Horas mais tarde um jovem voltava a sua casa e não mais encontrou sua esposa,já pensando no corretivo que iria lhe aplicar,a procurou por todos os lugares mas não encontrou.As roupas estavam todas ali,nada faltava por isso não se preocupou muito;então decidiu ir até sua sogra.Chegando-lá,perguntou se sua esposa estava,a velha senhora disse que não e perguntou o que estava acontecendo,ele disse que nada,que naquele dia de manhã,havia lhe dado um dinheiro para pagar o mascate e que ela o ficou olhando por um tempo mas nada disse.Naquele momento a senhora disse que quem não compreende um olhar,tampouco há de compreender uma longa explicação.
E assim se foi.
Ela vive hoje na capital com seu marido ,o mesmo que a levou e também seus três filhos frutos dessa união;quanto ao seu ex-marido;vendeu as terras e desapareceu pra nunca mais ser visto.

quarta-feira, 24 de dezembro de 2014

ALMAS GÊMEAS

Nessa vida só temos a possibilidade de encontrar nossa alma gêmea uma única vez,mas existem tantos fatores externos para nos cegar que acabamos muitas vezes deixando escapar a única possibilidade de sermos realmente felizes por aqui.
Questões financeiras,carreiras,uma competição na qual não nos inscrevemos mas que somos lançados nela todos os dias.

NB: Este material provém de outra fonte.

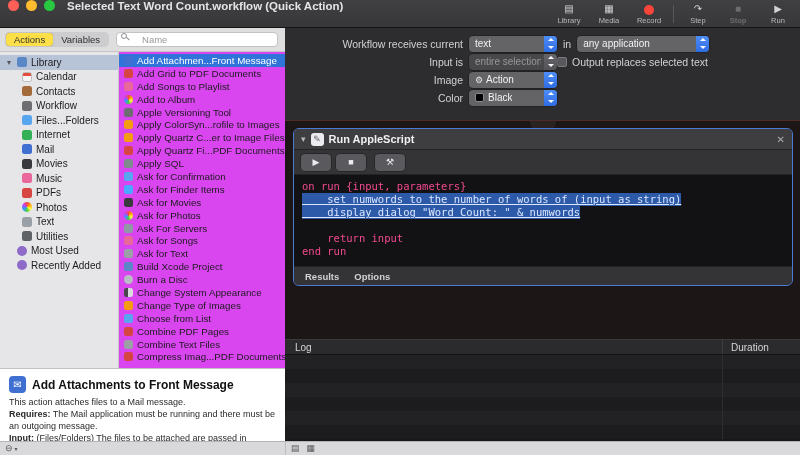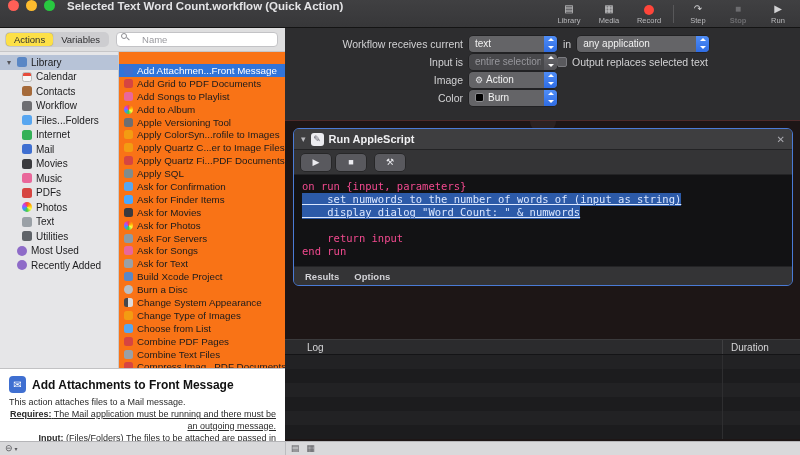--- a/index.html
+++ b/index.html
@@ -42,7 +42,7 @@
   .disc { width:8px; font-size:8px; color:#55555a; text-align:center; flex:none; }
   .sb-label { overflow:hidden; }
 
-  .actions-list { flex:1; background:#f97316; padding-top:12px; overflow:hidden; }
+  .actions-list { flex:1; background:#d946ef; padding-top:2px; overflow:hidden; }
   .ac-row { display:flex; align-items:center; height:12.9px; padding-left:5px; gap:4px; font-size:9.8px; color:#1b1b1d; white-space:nowrap; overflow:hidden; }
   .ac-row.selected { background:#3174d9; color:#fff; }
 

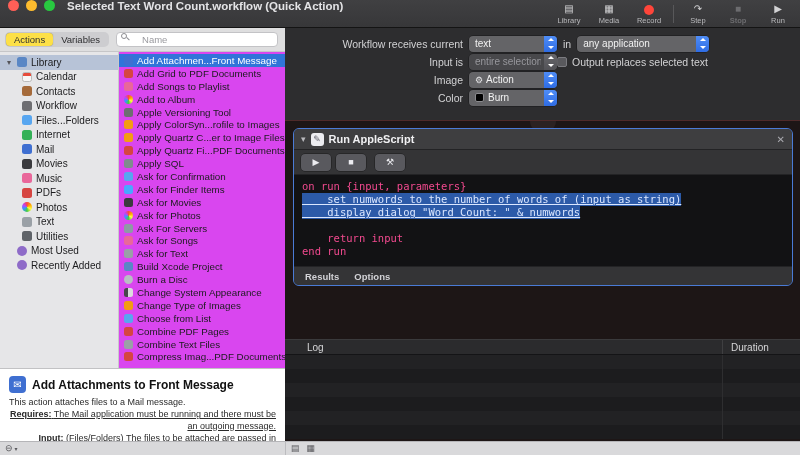--- a/index.html
+++ b/index.html
@@ -404,7 +404,7 @@
         <span class="slbl">Color</span>
         <div class="select w88">
           <span class="swatch"></span>
-          <span class="sel-text">Burn</span>
+          <span class="sel-text">Black</span>
           <span class="cap"></span>
         </div>
       </div>

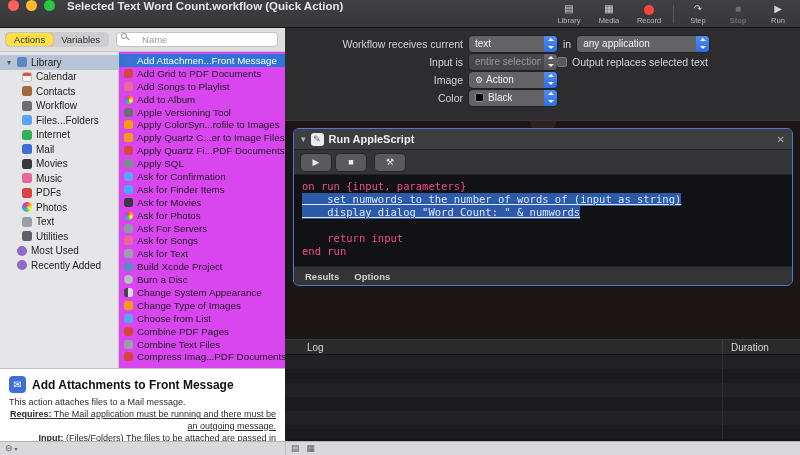--- a/index.html
+++ b/index.html
@@ -125,7 +125,7 @@
 
   .log { position:absolute; left:0; right:0; top:218px; bottom:3px; }
   .log-header { height:16px; display:flex; align-items:center; background:#2b2b2d; border-top:1px solid #3a3a3c; border-bottom:1px solid #141416; font-size:10px; color:#d6d6d8; }
-  .log-col-log { flex:1; padding-left:22px; }
+  .log-col-log { flex:1; padding-left:10px; }
   .log-col-dur { width:78px; padding-left:8px; border-left:1px solid #3f3f41; height:100%; display:flex; align-items:center; }
   .log-row { height:14px; display:flex; background:#222224; }
   .log-row.alt { background:#1c1c1e; }

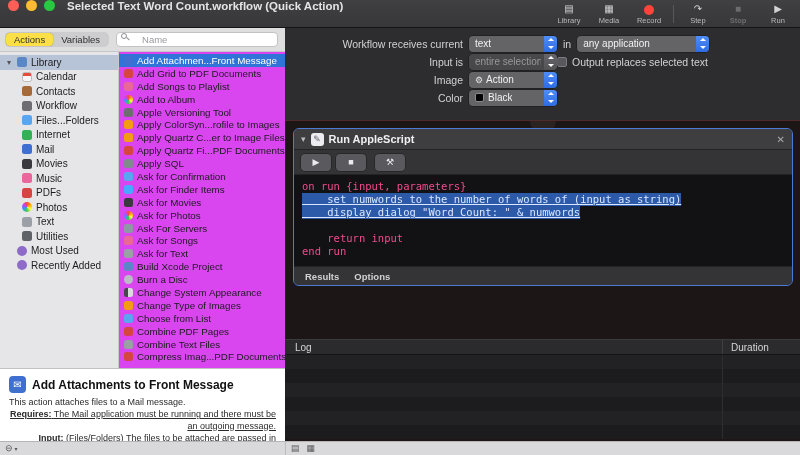--- a/index.html
+++ b/index.html
@@ -78,7 +78,7 @@
   .desc-icon::before { content:"✉"; }
   .desc-title { font-size:12px; font-weight:bold; color:#111; white-space:nowrap; }
   .desc-line { font-size:9px; color:#2b2b2b; margin:1px 0; line-height:1.25; }
-  .desc-line.center { text-align:right;text-decoration:underline; }
+  .desc-line.center { text-align:left; }
 
   
   .right-panel { position:absolute; top:28px; left:285px; right:0; bottom:14px; background:#2d2d2f; }

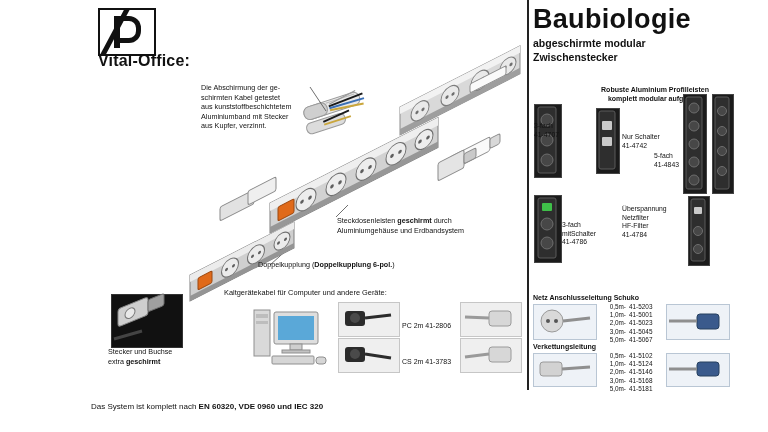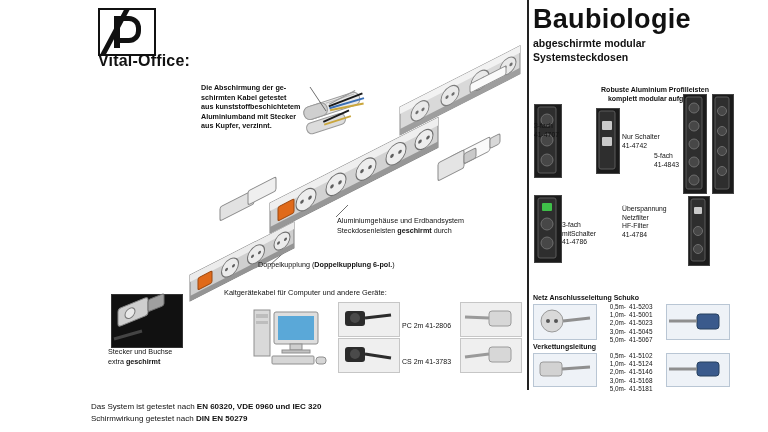--- a/index.html
+++ b/index.html
@@ -246,7 +246,7 @@
   <div class="title">Baubiologie</div>
   <div class="subtitle">
     <div>abgeschirmte modular</div>
-    <div>Systemsteckdosen</div>
+    <div>Zwischenstecker</div>
   </div>
 
   <div class="v-divider"></div>

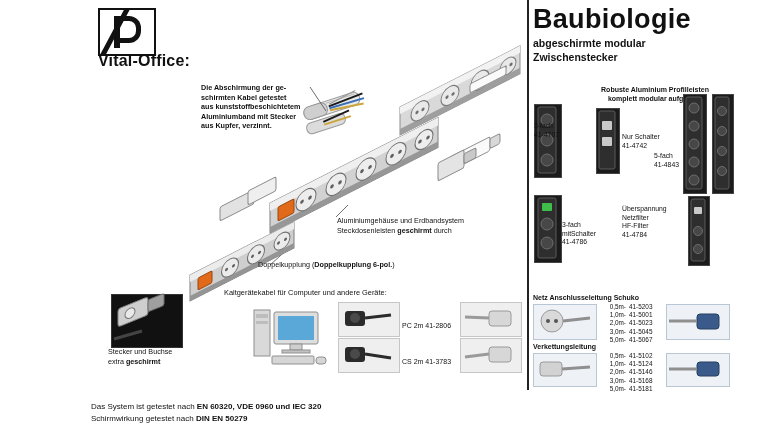--- a/index.html
+++ b/index.html
@@ -106,7 +106,7 @@
 
   
   .ann-shield {
-    left: 201px; top: 83px; width: 108px; font-weight: bold;
+    left: 201px; top: 83px; width: 108px;
   }
 
   

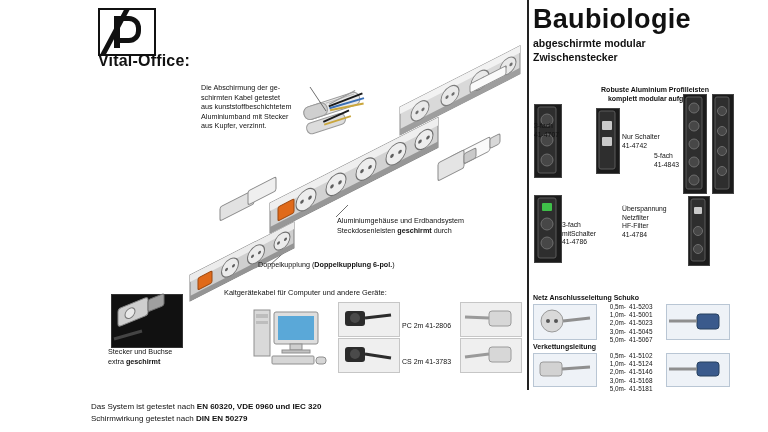--- a/index.html
+++ b/index.html
@@ -397,8 +397,8 @@
   </div>
 
   <div class="txt ann-strip">
+    <div><span>Steckdosenleisten </span><b>geschirmt</b><span> durch</span></div>
     <div>Aluminiumgehäuse und Erdbandsystem</div>
-    <div><span>Steckdosenleisten </span><b>geschirmt</b><span> durch</span></div>
   </div>
 
   <div class="txt ann-verkettung">

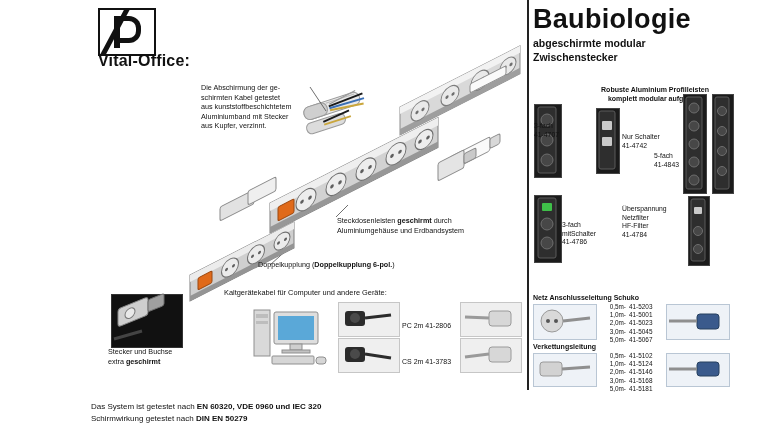--- a/index.html
+++ b/index.html
@@ -605,7 +605,7 @@
   </div>
 
   <div class="footnote">
-    <div><span>Das System ist getestet nach </span><b>EN 60320, VDE 0960 und IEC 320</b></div>
+    <div><span>Das System ist komplett nach </span><b>EN 60320, VDE 0960 und IEC 320</b></div>
     <div><span>Schirmwirkung getestet nach </span><b>DIN EN 50279</b></div>
   </div>
 

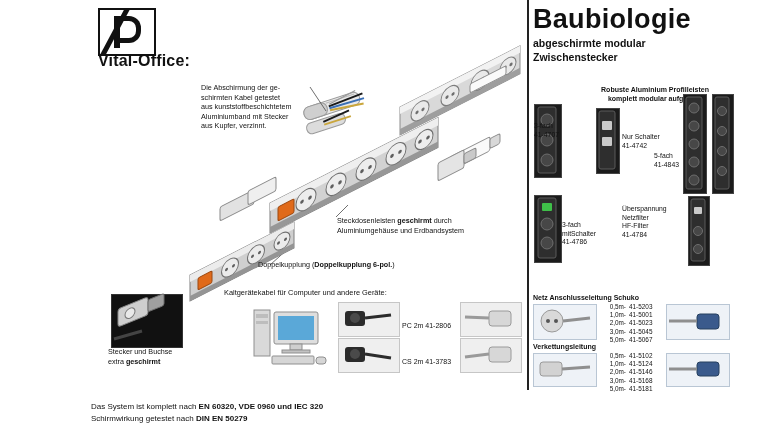--- a/index.html
+++ b/index.html
@@ -606,7 +606,6 @@
 
   <div class="footnote">
     <div><span>Das System ist komplett nach </span><b>EN 60320, VDE 0960 und IEC 320</b></div>
-    <div><span>Schirmwirkung getestet nach </span><b>DIN EN 50279</b></div>
   </div>
 
 </div>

É colocado em nossas mentes que é mais importante mostrar para os outros bens e objetos,do que simplesmente sermos felizes,ficamos tão absorvidos nessa competição,que ficamos cegos e desatentos ao que realmente importa e assim se vão os anos e a juventude,temos a ilusão que somos eternos e que a morte é só para os outros;de repente envelhecemos e o espelho insiste em nos mostrar isso;é ai que a ficha cai ,olhamos em volta vemos  um monte  de coisas acumuladas,mas que na verdade não tem nenhum valor,nem mesmos os filhos que temos,foram feitos com a pessoa certa.
O mais interessante na alma gêmea é que raramente sabemos quando ela chega,mas sabemos exatamente quando foi que a perdemos.